YOUR TASK:
Copy the records that follow exactly as written, but not their pictures.

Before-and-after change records
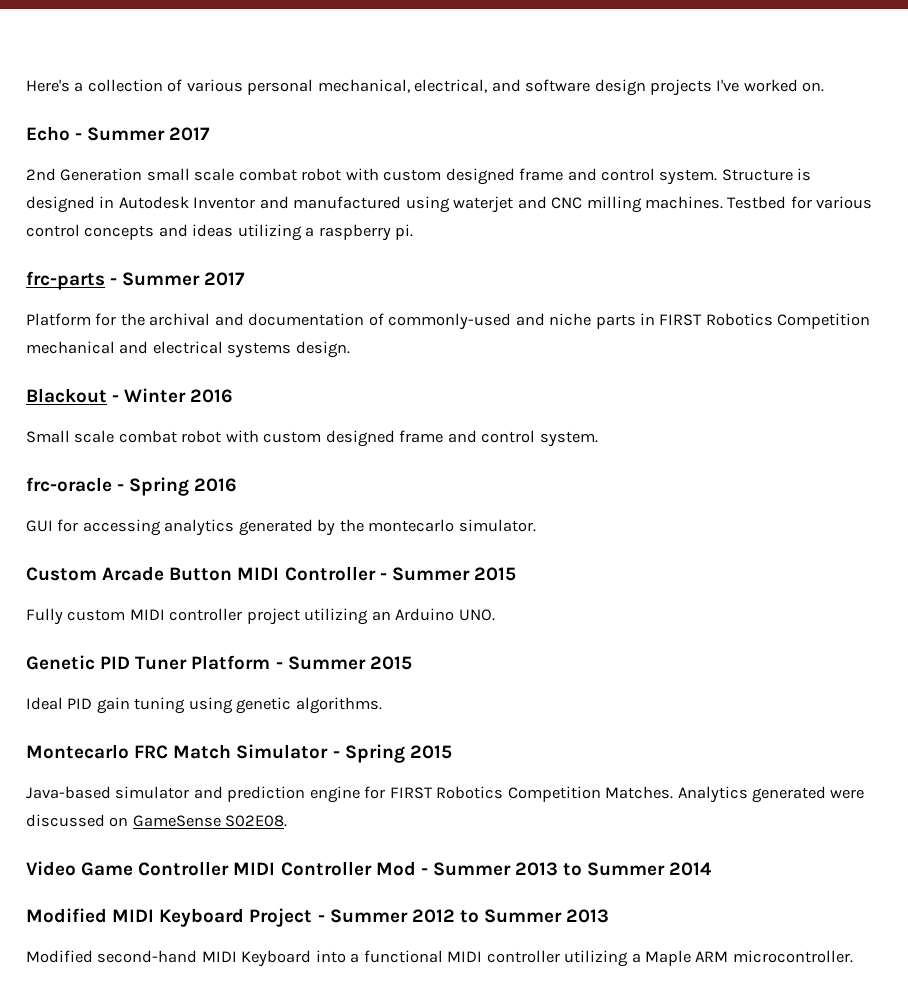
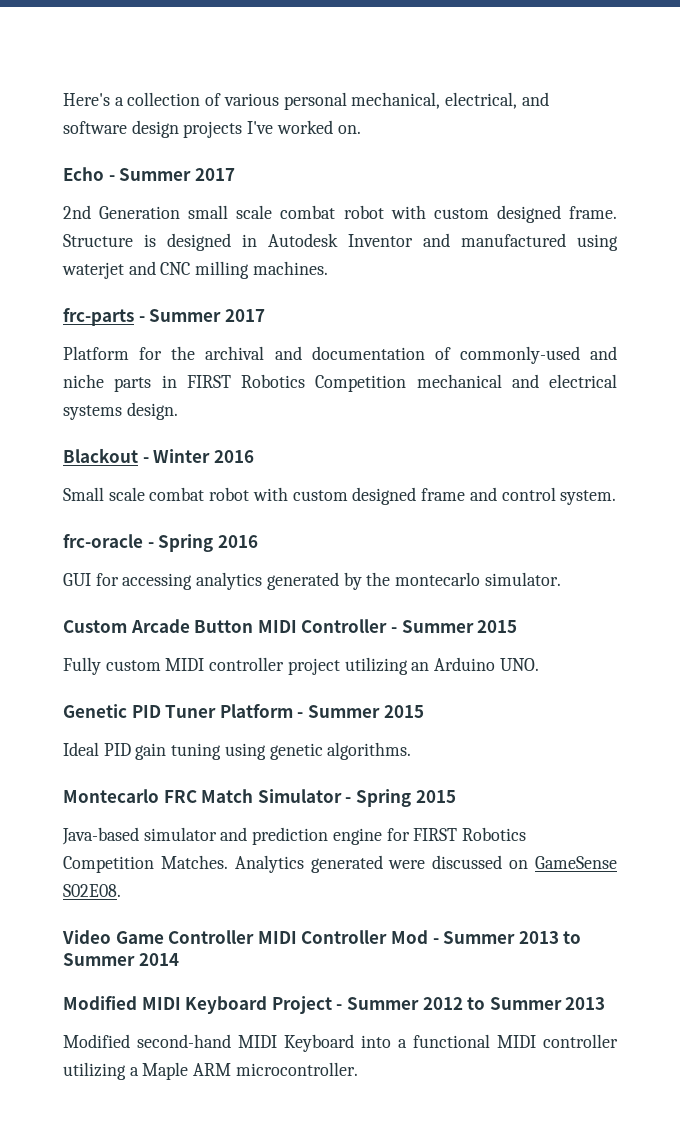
[519,168,718,185] frame and control system. -> [568,206,617,219] frame.
[727,196,873,209] [26,224,414,241] Testbed for various control concepts and ideas utilizing a raspberry pi. -> (328, 268) none

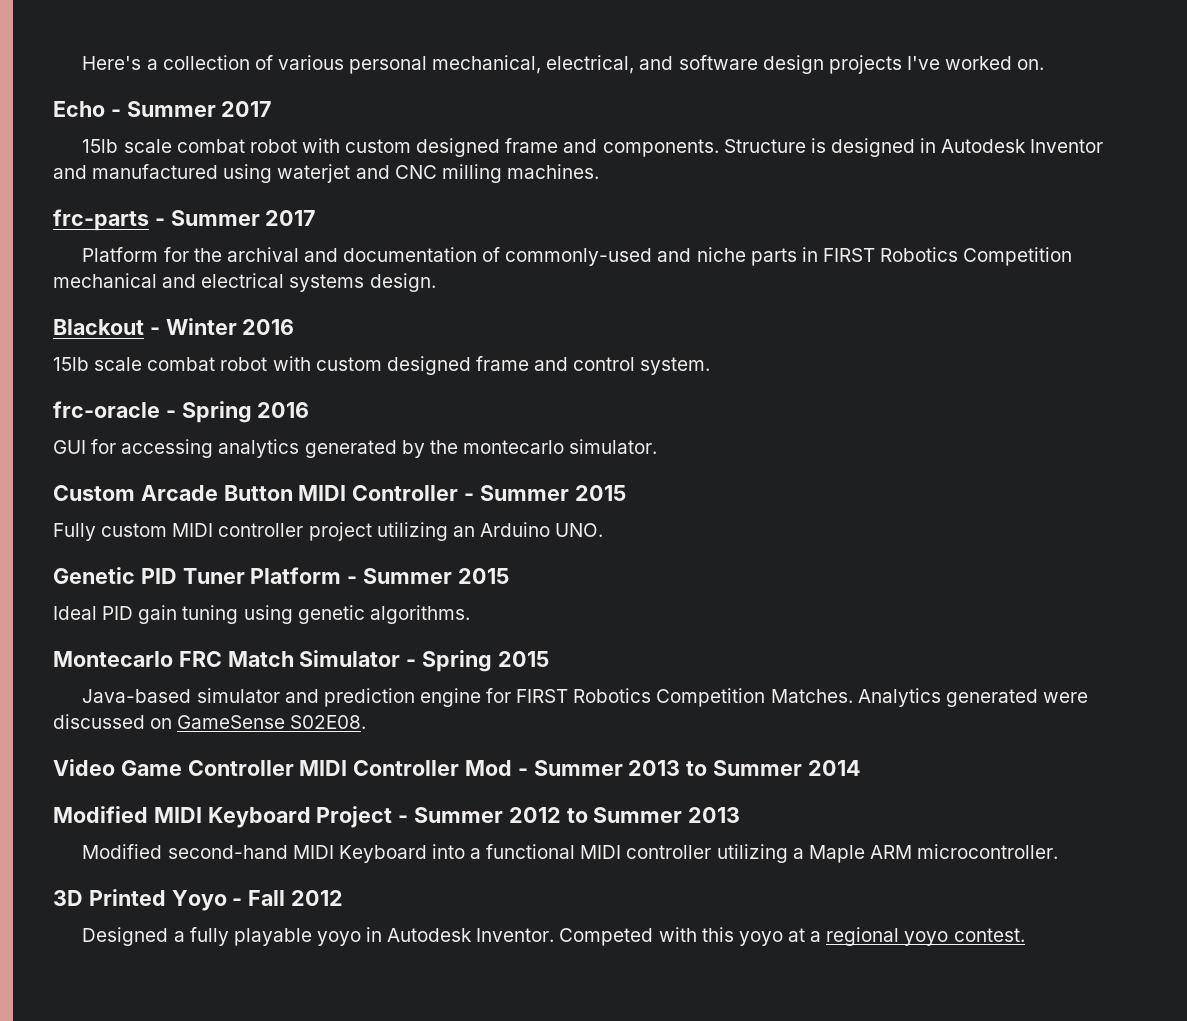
[63,205,617,223] 2nd Generation small scale combat robot with custom designed frame. -> [82,138,719,157] 15lb scale combat robot with custom designed frame and components.
[63,487,104,501] Small -> [53,357,89,371] 15lb
(358, 1069) none -> [53,889,344,911] [82,927,1025,946] // 3D Printed Yoyo - Fall 2012 // Designed a fully playable yoyo in Autodesk Inventor. Competed with this yoyo at a regional yoyo contest.

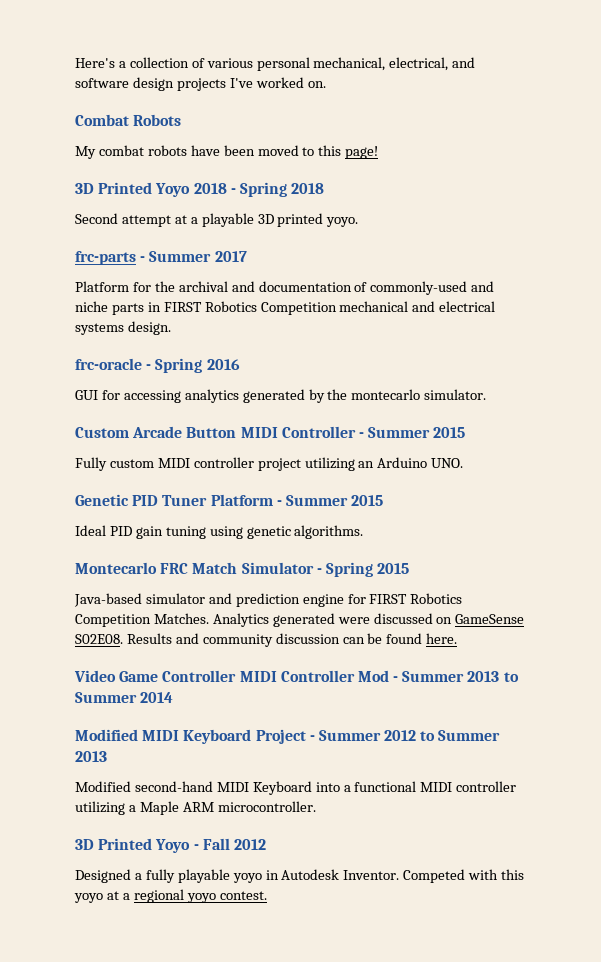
[53,101,273,117] [82,138,1104,157] [53,164,599,183] Echo - Summer 2017 // 15lb scale combat robot with custom designed frame and components. Structure is designed in Autodesk Inventor and manufactured using waterjet and CNC milling machines. -> [75,114,182,126] [75,145,379,159] [75,182,325,197] [75,213,359,227] Combat Robots // My combat robots have been moved to this page! // 3D Printed Yoyo 2018 - Spring 2018 // Second attempt at a playable 3D printed yoyo.
[53,318,295,335] [53,356,711,375] // Blackout - Winter 2016 // 15lb scale combat robot with custom designed frame and control system. -> (171, 328) none
(367, 722) none -> [126,633,458,647] Results and community discussion can be found here.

ANSWER BOX:
[519,168,718,185] frame and control system. -> [568,206,617,219] frame.
[727,196,873,209] [26,224,414,241] Testbed for various control concepts and ideas utilizing a raspberry pi. -> (328, 268) none

[63,205,617,223] 2nd Generation small scale combat robot with custom designed frame. -> [82,138,719,157] 15lb scale combat robot with custom designed frame and components.
[63,487,104,501] Small -> [53,357,89,371] 15lb
(358, 1069) none -> [53,889,344,911] [82,927,1025,946] // 3D Printed Yoyo - Fall 2012 // Designed a fully playable yoyo in Autodesk Inventor. Competed with this yoyo at a regional yoyo contest.

[53,101,273,117] [82,138,1104,157] [53,164,599,183] Echo - Summer 2017 // 15lb scale combat robot with custom designed frame and components. Structure is designed in Autodesk Inventor and manufactured using waterjet and CNC milling machines. -> [75,114,182,126] [75,145,379,159] [75,182,325,197] [75,213,359,227] Combat Robots // My combat robots have been moved to this page! // 3D Printed Yoyo 2018 - Spring 2018 // Second attempt at a playable 3D printed yoyo.
[53,318,295,335] [53,356,711,375] // Blackout - Winter 2016 // 15lb scale combat robot with custom designed frame and control system. -> (171, 328) none
(367, 722) none -> [126,633,458,647] Results and community discussion can be found here.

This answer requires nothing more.